### Exercise details:
The expected answer is every line of the material that contains the word "none".
===== Data section
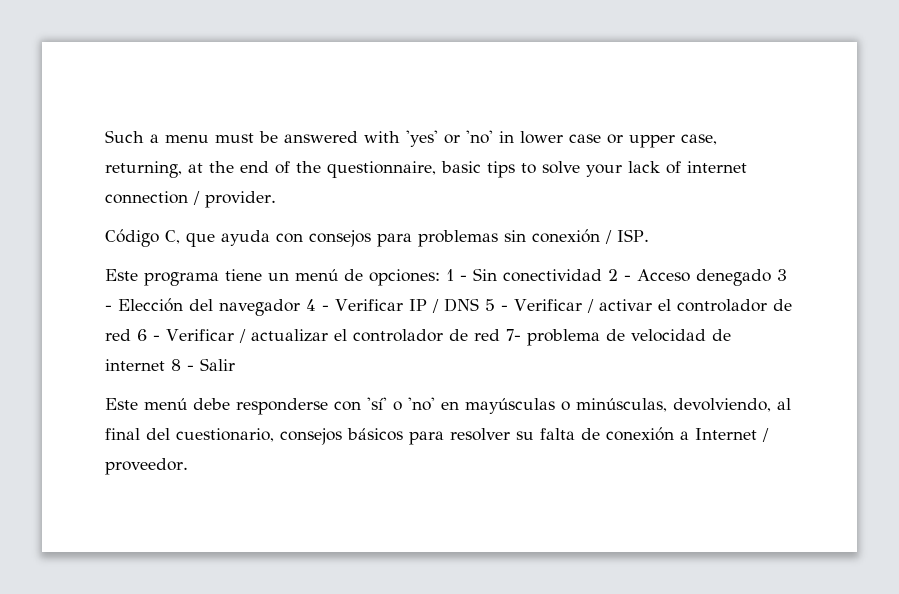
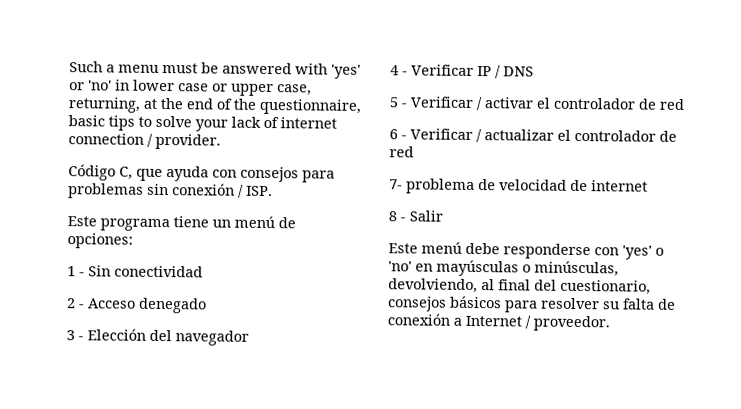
(440, 277) none -> (133, 241) //
(602, 275) none -> (203, 271) //
(771, 277) none -> (207, 305) //
(300, 307) none -> (249, 338) //
(479, 305) none -> (534, 71) //
(131, 335) none -> (685, 104) //
(500, 335) none -> (414, 152) //
(165, 365) none -> (648, 186) //
[367,397,387,410] 'sí' -> [622,245,652,260] 'yes'

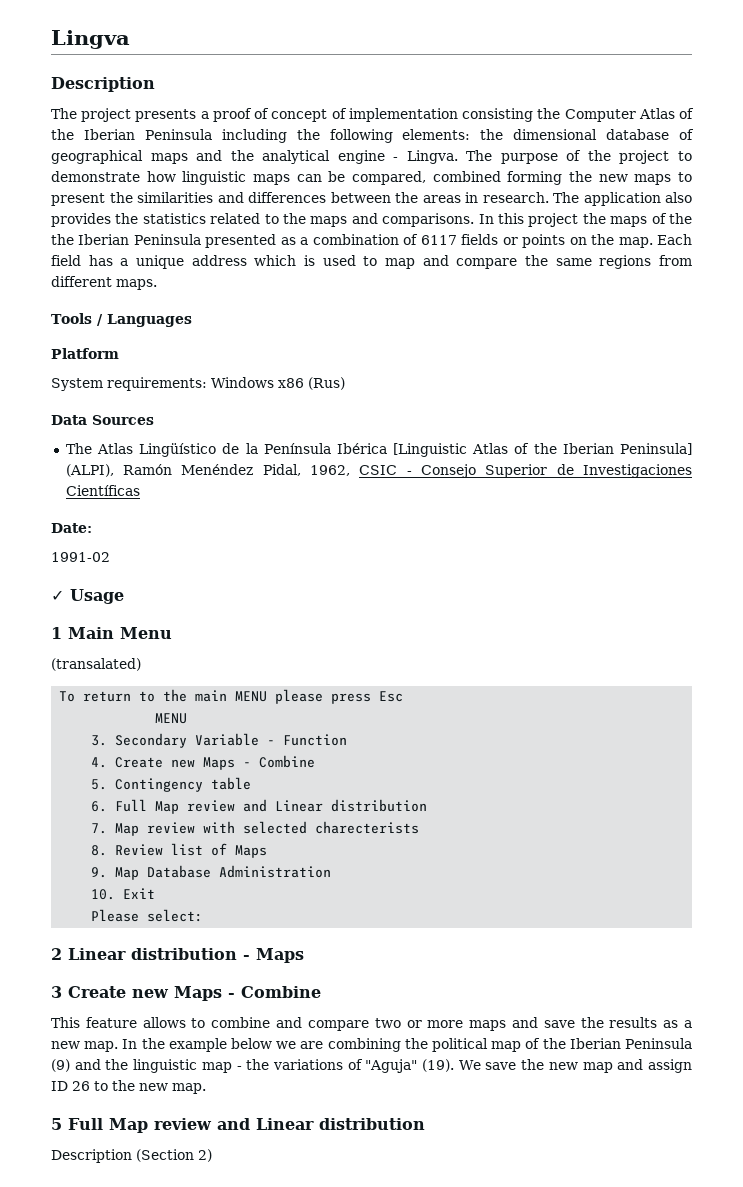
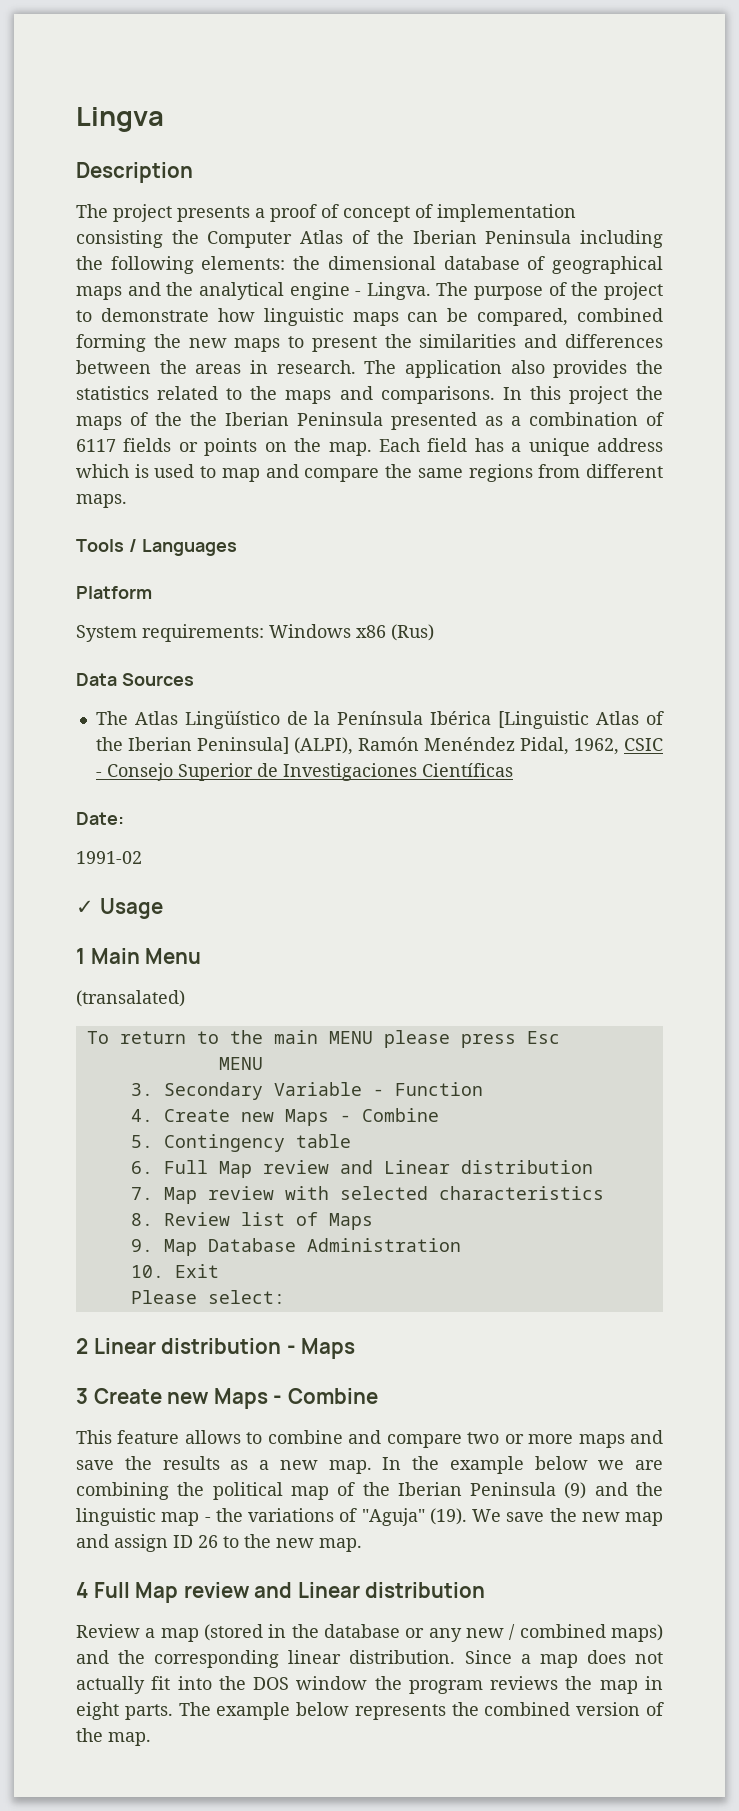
[315,821,420,834] charecterists -> [438,1186,604,1200] characteristics
[51,1118,425,1133] [51,1149,212,1163] 5 Full Map review and Linear distribution // Description (Section 2) -> [76,1582,486,1603] [76,1624,663,1642] [76,1650,663,1668] [76,1676,663,1694] [76,1702,664,1720] [76,1728,151,1746] 4 Full Map review and Linear distribution // Review a map (stored in the database or any new / combined maps) and the corresponding linear distribution. Since a map does not actually fit into the DOS window the program reviews the map in eight parts. The example below represents the combined version of the map.

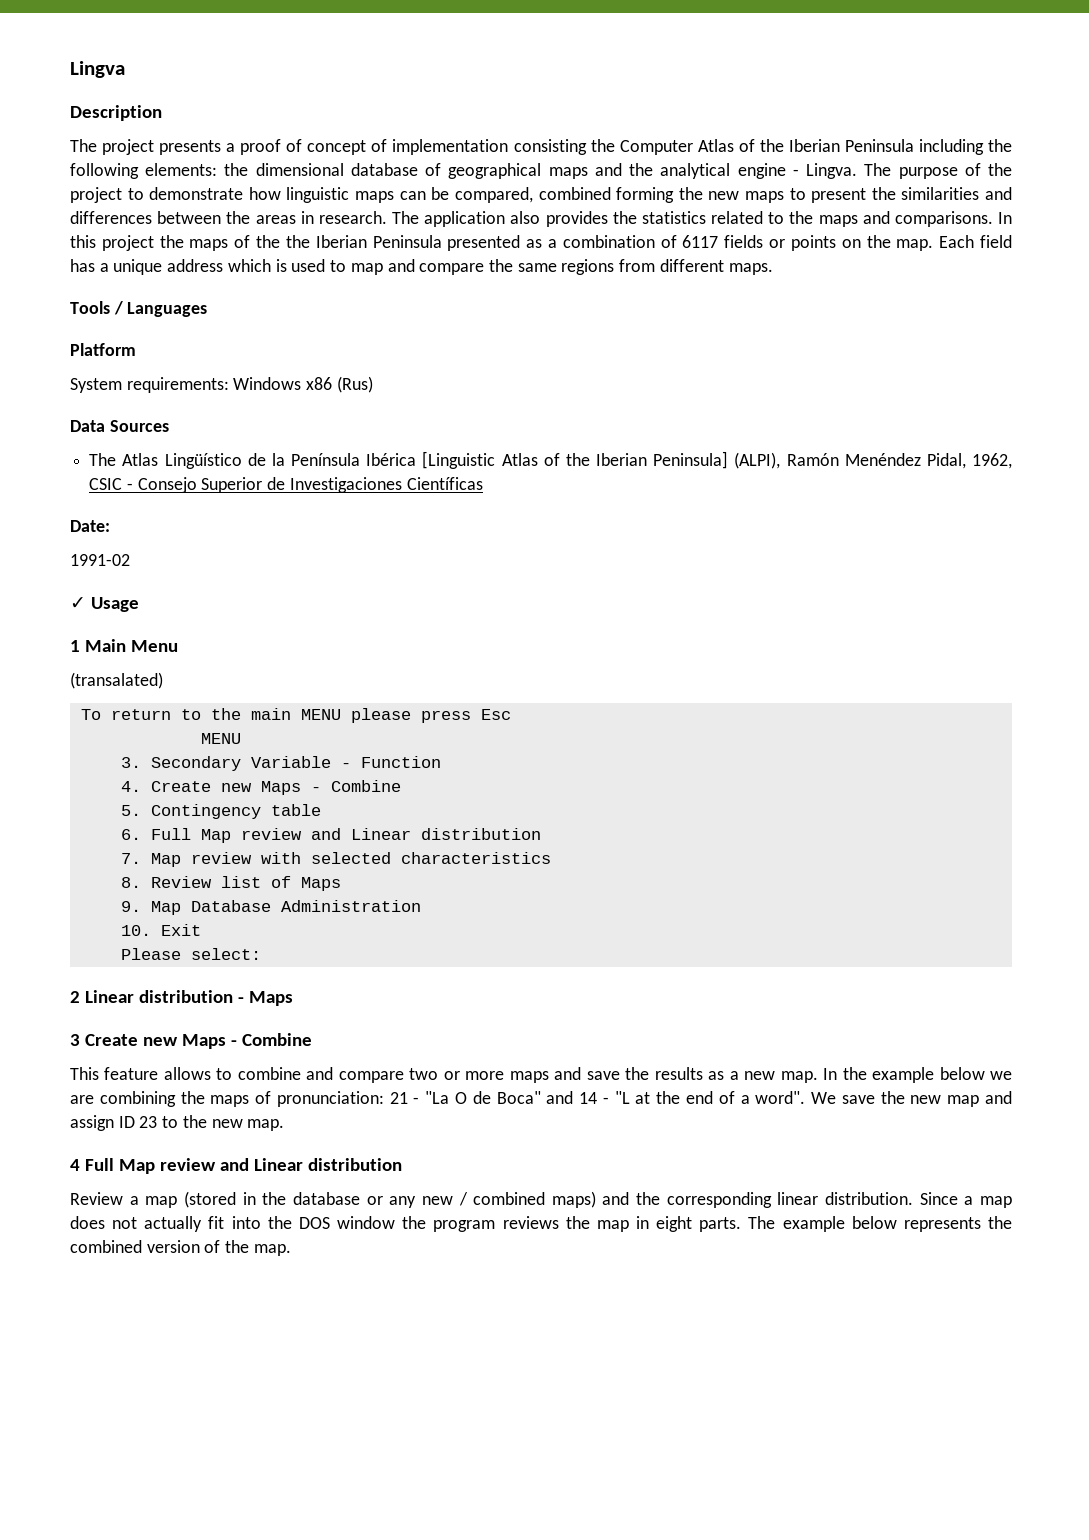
[212,1482,663,1500] [76,1508,467,1526] political map of the Iberian Peninsula (9) and the linguistic map - the variations of "Aguja" (19). -> [210,1091,806,1107] maps of pronunciation: 21 - "La O de Boca" and 14 - "L at the end of a word".
[198,1535,218,1548] 26 -> [139,1116,158,1128] 23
==========
### Solution to this task:
(440, 277) none -> (133, 241) //
(602, 275) none -> (203, 271) //
(771, 277) none -> (207, 305) //
(300, 307) none -> (249, 338) //
(479, 305) none -> (534, 71) //
(131, 335) none -> (685, 104) //
(500, 335) none -> (414, 152) //
(165, 365) none -> (648, 186) //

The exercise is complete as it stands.